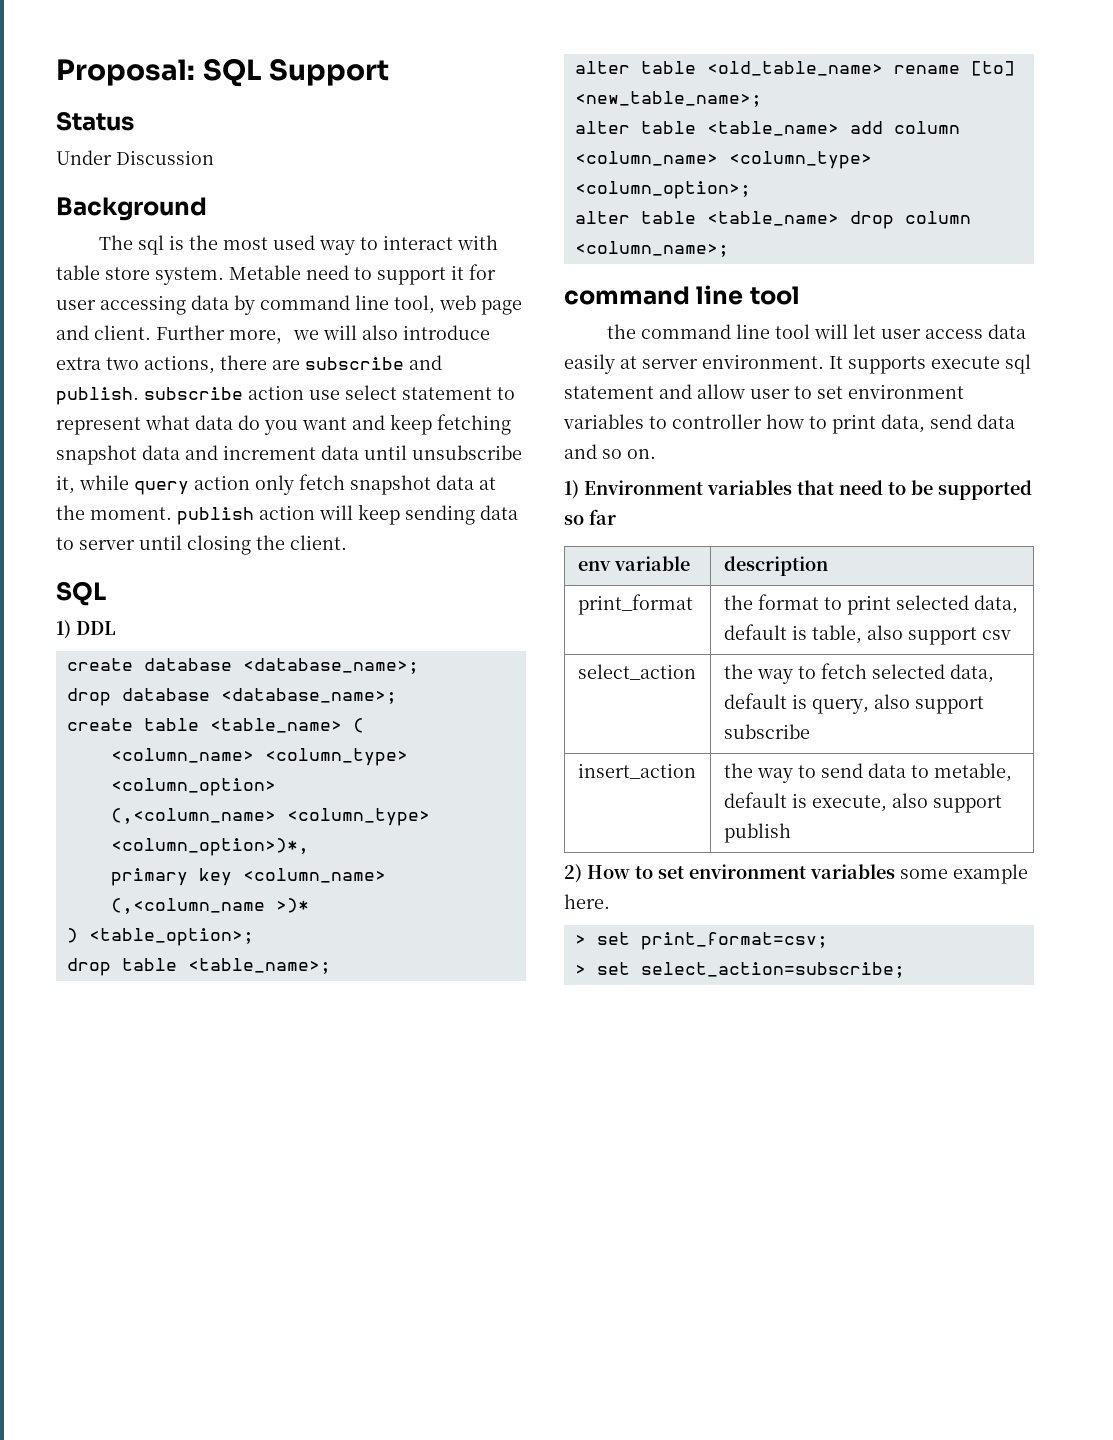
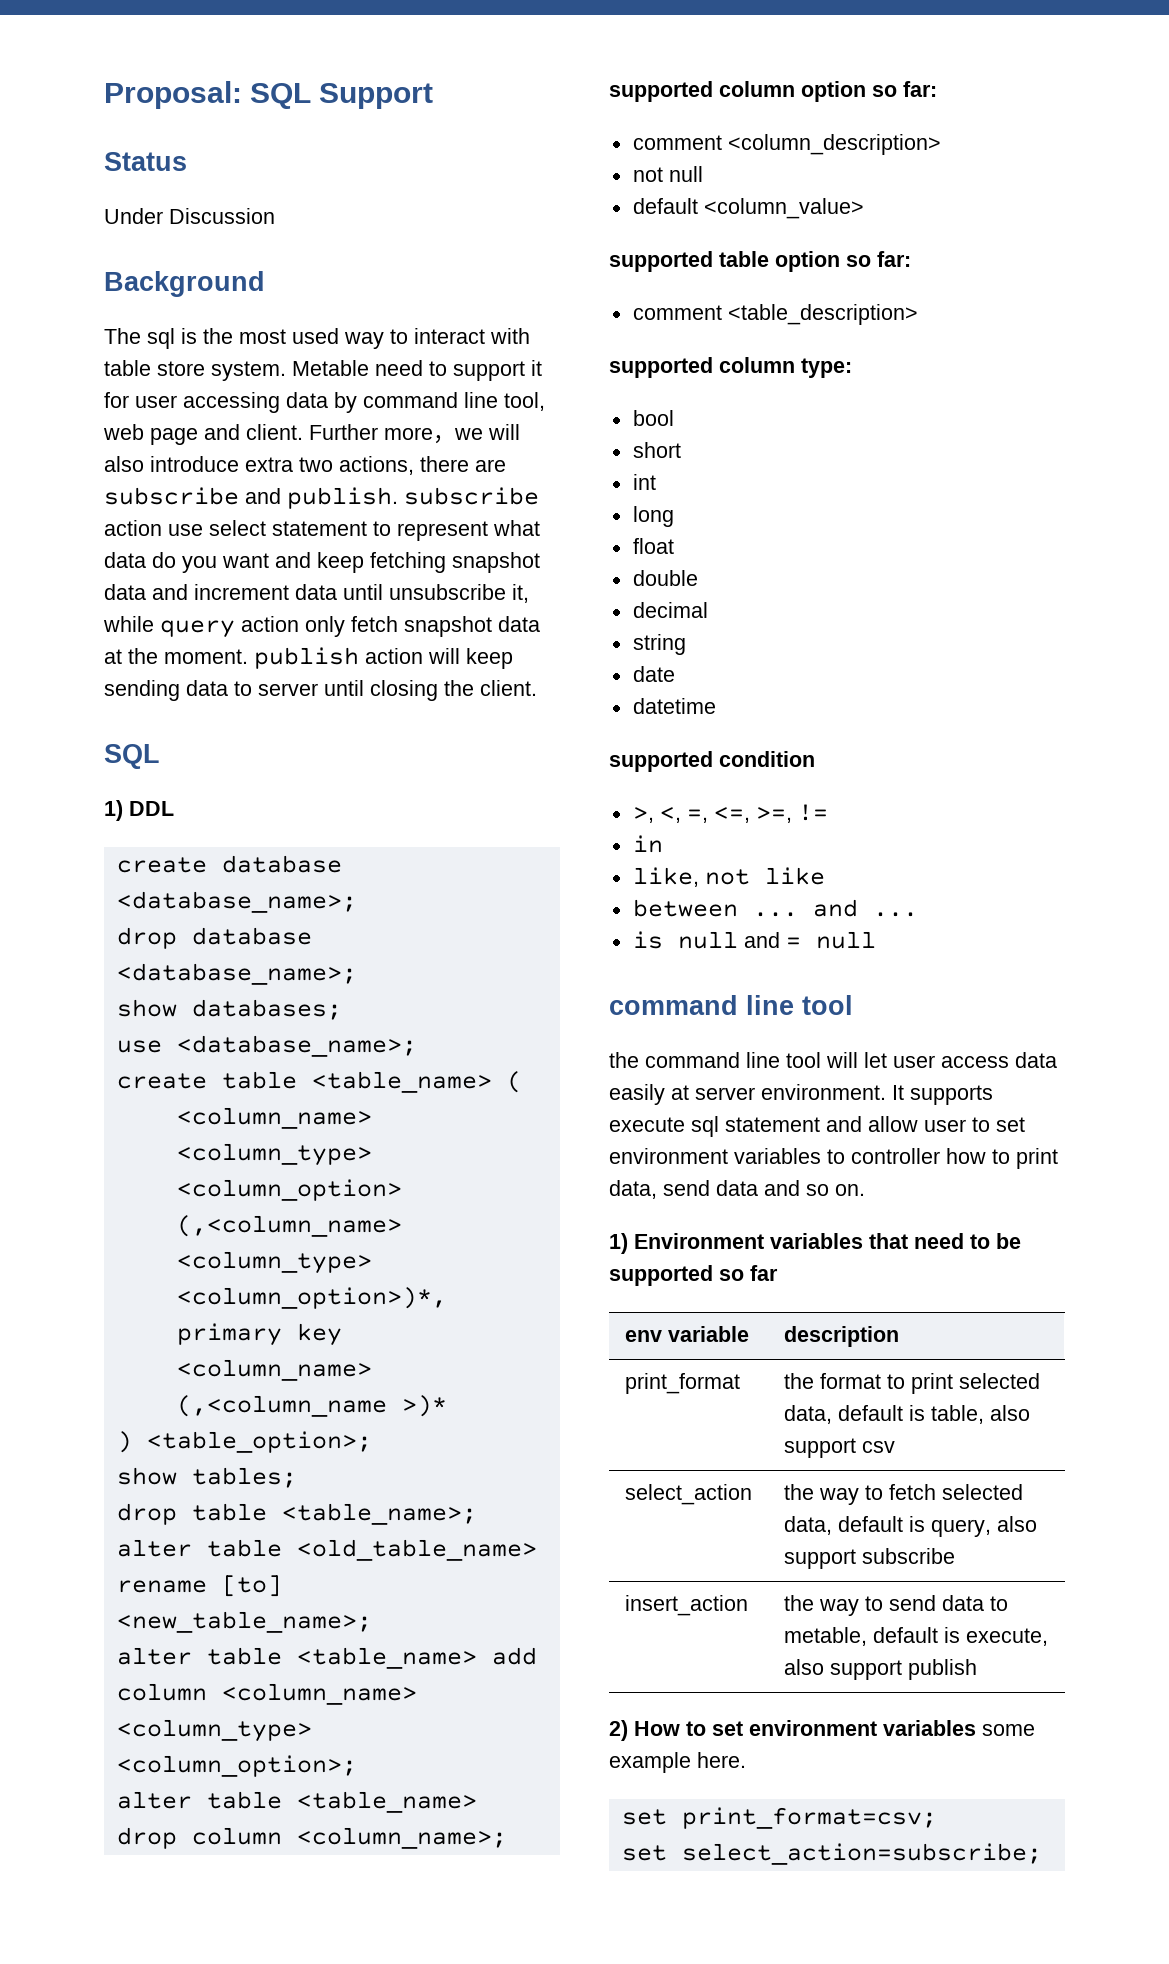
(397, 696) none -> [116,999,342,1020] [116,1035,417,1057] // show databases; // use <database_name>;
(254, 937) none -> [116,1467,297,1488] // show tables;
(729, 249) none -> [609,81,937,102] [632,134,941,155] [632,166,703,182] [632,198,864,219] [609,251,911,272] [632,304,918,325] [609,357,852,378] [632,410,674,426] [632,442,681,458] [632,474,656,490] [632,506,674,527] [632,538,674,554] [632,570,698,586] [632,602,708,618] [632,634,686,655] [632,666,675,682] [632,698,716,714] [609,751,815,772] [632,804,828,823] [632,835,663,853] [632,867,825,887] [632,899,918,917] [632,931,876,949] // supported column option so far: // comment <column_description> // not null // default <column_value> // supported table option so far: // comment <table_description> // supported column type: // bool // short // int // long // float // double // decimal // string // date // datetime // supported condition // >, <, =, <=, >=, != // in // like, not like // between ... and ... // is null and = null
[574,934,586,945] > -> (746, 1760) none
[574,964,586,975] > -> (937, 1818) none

§

WORK ORDER:
If a line above holds the string "show", count it; give the final total as the only output.

TASK RESULT:
2